BTR: What does this reveal about us?
AH: This says a lot about how we deal with these in day to day life, because often times we’ll smell something and we’ll get happy. It’s not because the smell is what arouses us at the time, but because the odors and the smells that make you nostalgic for your childhood have the same affect or emotion associated with it. So if a person smells good, you might like them more not because of who they actually are, but because of what their smell reminds you of.
BTR: Is smell more correlated with positive than negative emotion?
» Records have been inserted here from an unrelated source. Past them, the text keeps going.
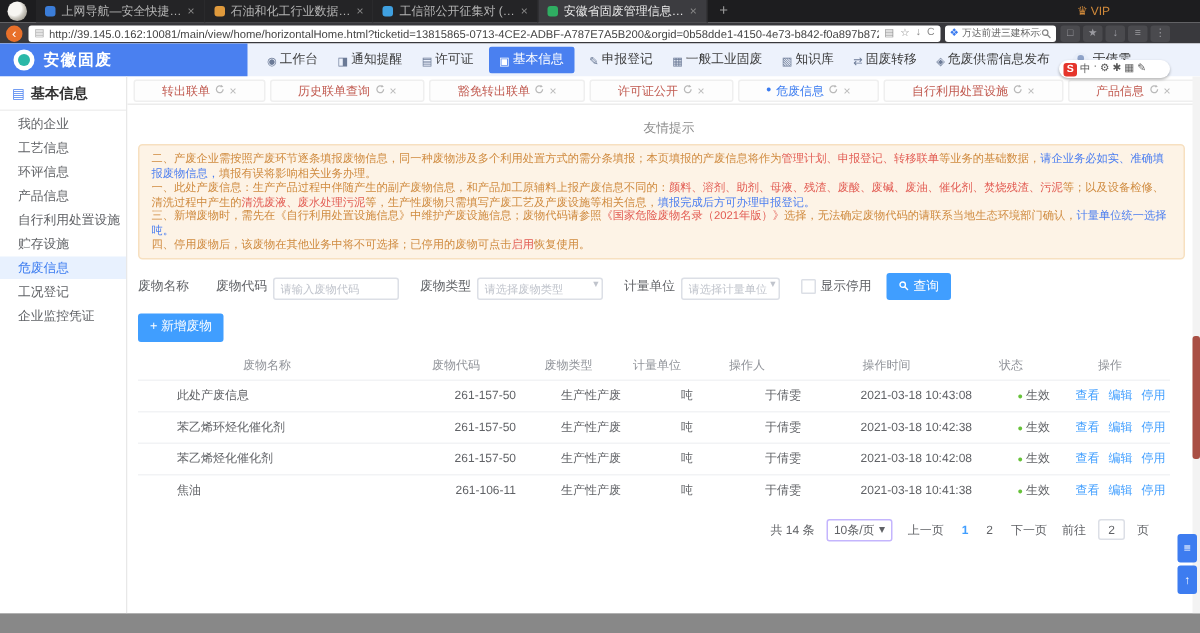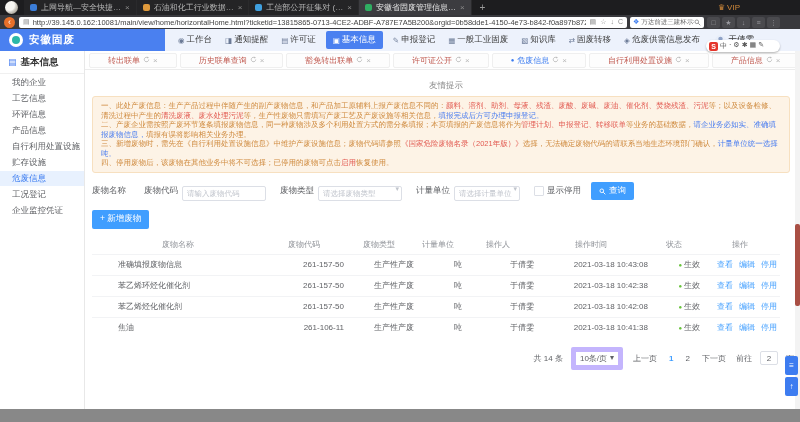--- a/index.html
+++ b/index.html
@@ -94,22 +94,22 @@
   .addbtn{display:inline-flex;align-items:center;gap:2px;background:#409eff;color:#fff;font-size:8.5px;
     border-radius:2px;padding:3.5px 8px;margin:9px 0 0 7px;border:none;}
   table.grid{margin:6px 0 0 7px;width:688px;border-collapse:collapse;table-layout:fixed;}
   .grid th{font-size:8px;color:#909399;font-weight:normal;padding:4px 0;text-align:center;white-space:nowrap;}
   .grid td{font-size:8px;color:#606266;padding:4.5px 0;text-align:right;border-top:1px solid #f2f3f5;
     white-space:nowrap;overflow:hidden;}
   .grid td.cname{text-align:left;padding-left:26px;}
   .stdot{color:#67c23a;font-size:6px;margin-right:2px;}
   .alink{color:#409eff;margin:0 3px;}
   .pager{display:flex;align-items:center;gap:8px;font-size:8px;color:#606266;
-    justify-content:flex-end;margin:9px 6px 0 0;}
-  .perpage{border:5px solid #c4b5fd;border-radius:2px;padding:1px 4px;display:flex;gap:3px;color:#606266;}
+    justify-content:flex-end;margin:9px 34px 0 0;}
+  .perpage{border:1px solid #c4b5fd;border-radius:2px;padding:1px 4px;display:flex;gap:3px;color:#606266;}
   .pnum{padding:0 2px;}
   .pnum.active{color:#409eff;font-weight:bold;}
   .jumpbox{width:16px;height:12px;border:1px solid #dcdfe6;border-radius:2px;text-align:center;
     font-size:8px;color:#606266;padding:0;outline:none;font-family:inherit;}
   
   .sb-track{position:absolute;right:0;top:51px;width:5px;bottom:0;background:#f3f3f3;}
   .sb-thumb{position:absolute;right:0;top:224px;width:5px;height:82px;background:#a94f44;border-radius:2px;z-index:21;}
   .fwidget{position:absolute;right:2px;width:13px;height:19px;background:#3d7cf0;border-radius:2px;z-index:20;
     color:#fff;font-size:8px;text-align:center;line-height:19px;}
   .fw1{top:356px;} .fw2{top:377px;}
@@ -344,22 +344,22 @@
           </div>
         </div>
       <div class="tb-ctrl">
         <span>›</span>
         <span>⊙</span>
       </div>
     </div>
 
     <div class="notice-label">友情提示</div>
     <div id="noticebox" class="notice">
+        <div class="nline"><span class="sg-o">二、产废企业需按照产废环节逐条填报废物信息，同一种废物涉及多个利用处置方式的需分条填报；本页填报的产废信息将作为</span><span class="sg-r">管理计划、申报登记、转移联单</span><span class="sg-o">等业务的基础数据，</span><span class="sg-b">请企业务必如实、准确填报废物信息，</span><span class="sg-o">填报有误将影响相关业务办理。</span></div>
         <div class="nline"><span class="sg-o">一、此处产废信息：生产产品过程中伴随产生的副产废物信息，和产品加工原辅料上报产废信息不同的：</span><span class="sg-r">颜料、溶剂、助剂、母液、残渣、废酸、废碱、废油、催化剂、焚烧残渣、污泥</span><span class="sg-o">等；以及设备检修、清洗过程中产生的</span><span class="sg-r">清洗废液、废水处理污泥</span><span class="sg-o">等，生产性废物只需填写产废工艺及产废设施等相关信息，</span><span class="sg-b">填报完成后方可办理申报登记。</span></div>
-        <div class="nline"><span class="sg-o">二、产废企业需按照产废环节逐条填报废物信息，同一种废物涉及多个利用处置方式的需分条填报；本页填报的产废信息将作为</span><span class="sg-r">管理计划、申报登记、转移联单</span><span class="sg-o">等业务的基础数据，</span><span class="sg-b">请企业务必如实、准确填报废物信息，</span><span class="sg-o">填报有误将影响相关业务办理。</span></div>
         <div class="nline"><span class="sg-o">三、新增废物时，需先在《自行利用处置设施信息》中维护产废设施信息；废物代码请参照</span><span class="sg-r">《国家危险废物名录（2021年版）》</span><span class="sg-o">选择，无法确定废物代码的请联系当地生态环境部门确认，</span><span class="sg-b">计量单位统一选择吨。</span></div>
         <div class="nline"><span class="sg-o">四、停用废物后，该废物在其他业务中将不可选择；已停用的废物可点击</span><span class="sg-r">启用</span><span class="sg-o">恢复使用。</span></div>
       </div>
 
     <div class="filters">
       <span id="fgroups" style="display:flex;">
           <div class="fgroup">
             <span class="flabel">废物名称</span>
           </div>
           <div class="fgroup">
@@ -408,21 +408,21 @@
             <th>废物类型</th>
             <th>计量单位</th>
             <th>操作人</th>
             <th>操作时间</th>
             <th>状态</th>
             <th>操作</th>
           </tr>
         </thead>
       <tbody id="tbody">
           <tr>
-            <td class="cname">准确填报废物信息</td>
+            <td class="cname">此处产废信息</td>
             <td>261-157-50</td>
             <td>生产性产废</td>
             <td>吨</td>
             <td>于倩雯</td>
             <td>2021-03-18 10:43:08</td>
             <td><span class="stdot">●</span><span>生效</span></td>
             <td><span class="alink">查看</span><span class="alink">编辑</span><span class="alink">停用</span></td>
           </tr>
           <tr>
             <td class="cname">苯乙烯环烃化催化剂</td>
AH: Nostalgia is not actually memory of the past, it’s a scrubbed, sanitized recall of the past. It’s not actually the way the past was, it’s the way your brain decides to recall it. So you don’t recall the bad things, you tend to recall the more positive things. As a result, when you recall something based off of a smell you’re more likely to recall a positive event.
The reality is you can induce people to have emotions that are positive and negative based on odor, and you can have well conditioned responses. For instance, if you happened to go to Catholic school and a nun would keep hitting you with a ruler when you were little, and there was a certain smell of mold in the classroom, that moldy smell will make you recall the negative experience you had in the past. However, most odors that we come across in everyday life tend to induce more of a positive response.
Not all smells do that, because smells are a combination of the olfactory nerve and the trigeminal nerve, which is the largest cranial nerve, the one that makes you cry when you cut onions. When you smell those odors, you tend to then be in a more negative mood. Things like ammonia, tear gas, or very high levels of citrus will do it. So this trigeminal signal often causes people to be in a more aggressive or negative mood—but that aggressive mood could be something that’s positive. For example, some weightlifters before they lift will take a whiff of ammonia to give themselves an extra boost of energy. So even though it’s generally viewed as negative, in the right context it can be positive.
BTR: Is that part of the reason why people always view the past more positively?
AH: Absolutely. We see the past through rose-colored glasses. Our brains sanitize the past and we views things that are affectively charged negatively become more emotionally neutral or positive. That’s why we look back at events in the past and our views change from negative to positive, even though their nature is generally the same. A good example is the American view of the Japanese during World War II. During the war it was so negative, and now it’s positive as an ally.
What happens is our perception changes over time and our affect becomes limited based on space and time. That explains why people can’t be angry at things for very long or hold onto definitively positive or negative emotions for a very long time. Our brains are used to adapting to change.
BTR: Do people with better senses of smell have stronger or more vivid memories?
AH: No, but I’ll give you caveat. While they don’t have stronger memories, when you lose your sense of smell, you have trouble accessing those olfactory-evoked memories. For instance, if you’re at Thanksgiving dinner and smell the turkey or the cranberries or whatever, because of that smell it’s easier to recall your experience and the emotions of Thanksgiving dinner. When you lose your sense of smell, everything smells like plastic or cardboard, so you can’t access those memories as well. So you lose both your memories and many of the emotions associated with them.